The book explains what is normal and what is not. My son was very down at 12. 13 and 14 have been good. 12 was really hard. Make sure he eats well, exercises a lot and sleeps a lot. 12 hours was common for both of mine. They need an outlet, sports, running, anything that is good cardio is necessary to balance hormones and a good teen multi can't hurt.

I read a couple other books that were very helpful. Will look for titles tomorrow, if I don't forget.

Esther-Alabama
07-15-2015, 07:59 PM
I was going to suggest the above book. Quick advice, don't argue back. Let him have the last word. If the ridiculous thing he said is the last thing he hears that is good. Don't engage him.
.

Yes, yes to this! I'm on my third preteen crying boy. Y'all ...seriously.

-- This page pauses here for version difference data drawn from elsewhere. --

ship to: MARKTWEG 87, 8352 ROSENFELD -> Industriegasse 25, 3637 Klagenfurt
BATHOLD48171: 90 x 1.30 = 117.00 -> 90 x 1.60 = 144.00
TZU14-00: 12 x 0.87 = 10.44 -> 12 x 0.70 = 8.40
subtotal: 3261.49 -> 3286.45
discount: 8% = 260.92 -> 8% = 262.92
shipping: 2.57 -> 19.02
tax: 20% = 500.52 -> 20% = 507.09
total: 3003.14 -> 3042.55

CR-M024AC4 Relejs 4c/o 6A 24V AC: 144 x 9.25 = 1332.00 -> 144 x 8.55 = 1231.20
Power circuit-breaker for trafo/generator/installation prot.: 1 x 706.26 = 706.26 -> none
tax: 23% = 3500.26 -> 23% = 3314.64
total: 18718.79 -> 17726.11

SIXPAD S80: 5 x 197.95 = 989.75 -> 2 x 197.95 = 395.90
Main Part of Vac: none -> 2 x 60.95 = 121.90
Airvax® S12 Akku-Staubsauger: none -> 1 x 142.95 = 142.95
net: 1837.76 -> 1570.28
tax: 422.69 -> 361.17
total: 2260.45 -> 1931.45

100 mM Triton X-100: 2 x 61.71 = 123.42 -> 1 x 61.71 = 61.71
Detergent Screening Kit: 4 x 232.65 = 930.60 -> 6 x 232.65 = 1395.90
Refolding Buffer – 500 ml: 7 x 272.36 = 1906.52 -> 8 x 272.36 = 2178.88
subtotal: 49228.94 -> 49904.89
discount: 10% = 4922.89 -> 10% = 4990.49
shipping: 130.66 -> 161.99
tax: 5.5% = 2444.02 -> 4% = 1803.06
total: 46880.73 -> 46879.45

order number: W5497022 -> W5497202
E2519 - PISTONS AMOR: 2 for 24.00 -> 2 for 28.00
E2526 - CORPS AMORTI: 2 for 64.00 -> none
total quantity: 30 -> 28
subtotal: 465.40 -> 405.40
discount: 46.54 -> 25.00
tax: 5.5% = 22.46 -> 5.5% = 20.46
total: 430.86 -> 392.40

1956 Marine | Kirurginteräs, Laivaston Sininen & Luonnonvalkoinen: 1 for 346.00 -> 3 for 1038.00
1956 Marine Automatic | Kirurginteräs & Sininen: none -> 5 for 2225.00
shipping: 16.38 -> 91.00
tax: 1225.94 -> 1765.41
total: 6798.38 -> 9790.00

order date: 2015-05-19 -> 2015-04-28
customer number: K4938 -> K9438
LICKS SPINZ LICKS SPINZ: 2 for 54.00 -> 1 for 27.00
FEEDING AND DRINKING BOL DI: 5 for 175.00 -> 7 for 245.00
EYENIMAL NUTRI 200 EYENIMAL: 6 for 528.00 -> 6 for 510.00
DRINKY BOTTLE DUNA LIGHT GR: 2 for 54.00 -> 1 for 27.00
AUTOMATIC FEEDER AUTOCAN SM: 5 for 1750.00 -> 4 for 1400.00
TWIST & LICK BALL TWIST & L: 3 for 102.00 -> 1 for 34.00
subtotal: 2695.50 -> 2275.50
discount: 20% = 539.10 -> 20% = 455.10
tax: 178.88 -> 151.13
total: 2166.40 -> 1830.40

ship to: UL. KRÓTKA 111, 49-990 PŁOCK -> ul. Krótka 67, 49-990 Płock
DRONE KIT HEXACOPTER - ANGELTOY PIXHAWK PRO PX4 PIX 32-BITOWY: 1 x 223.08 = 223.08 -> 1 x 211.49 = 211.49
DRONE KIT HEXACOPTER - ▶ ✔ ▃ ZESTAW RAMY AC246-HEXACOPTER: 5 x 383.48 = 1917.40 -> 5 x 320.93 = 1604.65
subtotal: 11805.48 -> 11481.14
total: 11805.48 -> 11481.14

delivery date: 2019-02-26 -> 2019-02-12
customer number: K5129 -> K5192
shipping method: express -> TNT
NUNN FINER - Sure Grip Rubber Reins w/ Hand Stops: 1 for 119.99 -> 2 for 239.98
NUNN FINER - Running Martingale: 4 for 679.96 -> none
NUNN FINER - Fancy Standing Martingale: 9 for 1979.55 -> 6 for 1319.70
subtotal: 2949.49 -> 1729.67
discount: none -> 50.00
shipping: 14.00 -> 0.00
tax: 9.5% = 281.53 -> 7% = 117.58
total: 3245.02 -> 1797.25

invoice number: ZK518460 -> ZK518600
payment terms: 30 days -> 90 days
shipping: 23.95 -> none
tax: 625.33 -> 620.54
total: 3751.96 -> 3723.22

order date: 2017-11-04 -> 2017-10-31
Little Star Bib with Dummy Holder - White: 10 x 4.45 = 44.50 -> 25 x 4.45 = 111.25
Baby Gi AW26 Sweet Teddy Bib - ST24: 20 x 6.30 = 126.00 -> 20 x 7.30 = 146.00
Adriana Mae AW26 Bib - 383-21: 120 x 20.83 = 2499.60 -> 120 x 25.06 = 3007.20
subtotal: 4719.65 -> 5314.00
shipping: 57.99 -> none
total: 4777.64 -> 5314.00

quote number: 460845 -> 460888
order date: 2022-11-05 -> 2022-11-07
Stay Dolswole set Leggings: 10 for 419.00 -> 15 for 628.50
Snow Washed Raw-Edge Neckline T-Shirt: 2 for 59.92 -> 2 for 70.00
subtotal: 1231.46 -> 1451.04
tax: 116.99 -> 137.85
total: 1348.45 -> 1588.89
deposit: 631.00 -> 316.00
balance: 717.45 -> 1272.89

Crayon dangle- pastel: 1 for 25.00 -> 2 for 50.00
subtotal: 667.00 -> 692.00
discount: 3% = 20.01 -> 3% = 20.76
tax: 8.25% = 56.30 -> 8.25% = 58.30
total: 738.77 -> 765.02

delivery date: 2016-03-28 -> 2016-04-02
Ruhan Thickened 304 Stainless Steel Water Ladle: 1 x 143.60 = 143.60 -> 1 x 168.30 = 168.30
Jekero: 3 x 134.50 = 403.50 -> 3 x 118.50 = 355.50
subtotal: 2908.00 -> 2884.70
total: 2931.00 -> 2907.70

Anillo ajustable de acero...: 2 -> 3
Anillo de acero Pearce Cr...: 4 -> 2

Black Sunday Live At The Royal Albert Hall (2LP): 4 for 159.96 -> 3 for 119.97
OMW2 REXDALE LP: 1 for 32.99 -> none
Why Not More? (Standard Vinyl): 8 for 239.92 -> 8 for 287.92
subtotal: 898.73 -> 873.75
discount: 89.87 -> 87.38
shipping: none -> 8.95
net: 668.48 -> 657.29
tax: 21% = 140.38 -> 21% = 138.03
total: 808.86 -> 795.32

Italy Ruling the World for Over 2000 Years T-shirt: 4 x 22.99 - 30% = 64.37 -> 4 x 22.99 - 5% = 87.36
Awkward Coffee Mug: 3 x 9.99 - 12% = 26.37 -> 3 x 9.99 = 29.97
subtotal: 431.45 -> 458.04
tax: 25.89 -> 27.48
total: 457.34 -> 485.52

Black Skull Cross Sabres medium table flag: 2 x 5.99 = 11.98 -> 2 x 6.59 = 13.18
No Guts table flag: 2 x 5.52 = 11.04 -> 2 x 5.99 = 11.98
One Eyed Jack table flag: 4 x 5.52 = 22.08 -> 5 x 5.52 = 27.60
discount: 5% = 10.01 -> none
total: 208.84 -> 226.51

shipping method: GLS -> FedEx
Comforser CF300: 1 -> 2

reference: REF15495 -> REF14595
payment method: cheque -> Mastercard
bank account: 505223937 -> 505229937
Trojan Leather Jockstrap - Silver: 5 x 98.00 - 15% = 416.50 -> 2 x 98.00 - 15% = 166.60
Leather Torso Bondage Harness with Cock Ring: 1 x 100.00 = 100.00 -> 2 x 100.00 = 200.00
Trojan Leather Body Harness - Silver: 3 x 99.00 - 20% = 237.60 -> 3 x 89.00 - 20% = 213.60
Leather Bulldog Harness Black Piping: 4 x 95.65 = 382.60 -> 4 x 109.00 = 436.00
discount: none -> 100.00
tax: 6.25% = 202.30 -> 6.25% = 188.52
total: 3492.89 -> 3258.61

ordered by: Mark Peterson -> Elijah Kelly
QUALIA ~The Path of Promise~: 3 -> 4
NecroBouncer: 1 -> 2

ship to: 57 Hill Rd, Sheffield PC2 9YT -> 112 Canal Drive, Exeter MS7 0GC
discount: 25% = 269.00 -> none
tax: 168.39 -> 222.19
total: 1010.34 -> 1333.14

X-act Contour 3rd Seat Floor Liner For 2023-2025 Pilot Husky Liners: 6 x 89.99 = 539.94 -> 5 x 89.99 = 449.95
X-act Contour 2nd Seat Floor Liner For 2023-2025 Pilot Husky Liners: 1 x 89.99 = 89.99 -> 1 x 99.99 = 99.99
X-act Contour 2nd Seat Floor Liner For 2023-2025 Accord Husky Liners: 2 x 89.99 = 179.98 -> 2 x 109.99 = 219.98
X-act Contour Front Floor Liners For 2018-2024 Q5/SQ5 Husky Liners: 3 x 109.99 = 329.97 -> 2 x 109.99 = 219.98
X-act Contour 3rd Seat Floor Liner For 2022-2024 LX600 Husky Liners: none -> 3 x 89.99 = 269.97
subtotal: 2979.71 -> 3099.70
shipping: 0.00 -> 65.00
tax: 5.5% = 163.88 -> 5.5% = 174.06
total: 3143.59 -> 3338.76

Number three son cried last night because number two son laughed at the wrong moment.... And because he was hungry and tired and he'd been to the orthodontist and his teeth hurt.

I don't even talk to mine anymore when they are emotional... And this means crying or woe is me talk or just plain angry. I send the offending male human to spend some time alone. Then a few minutes later, I bring a carb and protein snack like cheese and crackers or peanut butter apples or whatever. I tell him to bring me the plate as soon as he is finished so we can talk. And I leave. 99% of the time, the boy is apologetic, much less emotional and ready to repent.

I make sure every boy has a physical outlet AND I have decided they need to be needed about this age. I find a project for the boy that uses his talents. My former Lego maniac is designing and building a PVC cat tower. I helped by providing supplies, showed him pictures and then left him to do it. The older boy has dug a lot of holes since being here moving mailboxes and bird feeders for his grandparents...he runs errands for me all the time and he handles our yard alone now. The youngest one is currently helping his sister build a container for her fairy garden.

I give some direction, but as long as the job is done with some effort and seen through till the end, I am pleased. It rarely turns out exactly as I would have done, but I don't care. That is not the point. The point is for them to feel proud of themselves and to do it independently.

Their father is gone a lot and I routinely need manly things done. My oldest has installed a dishwasher for me. My second has fixed the dryer vent, changes out the AC filters, fixes all my computer issues. The third helps me put gas in the car, checks my tires and oil before every trip.

It seems to help them to be needed. And frankly, I do need them.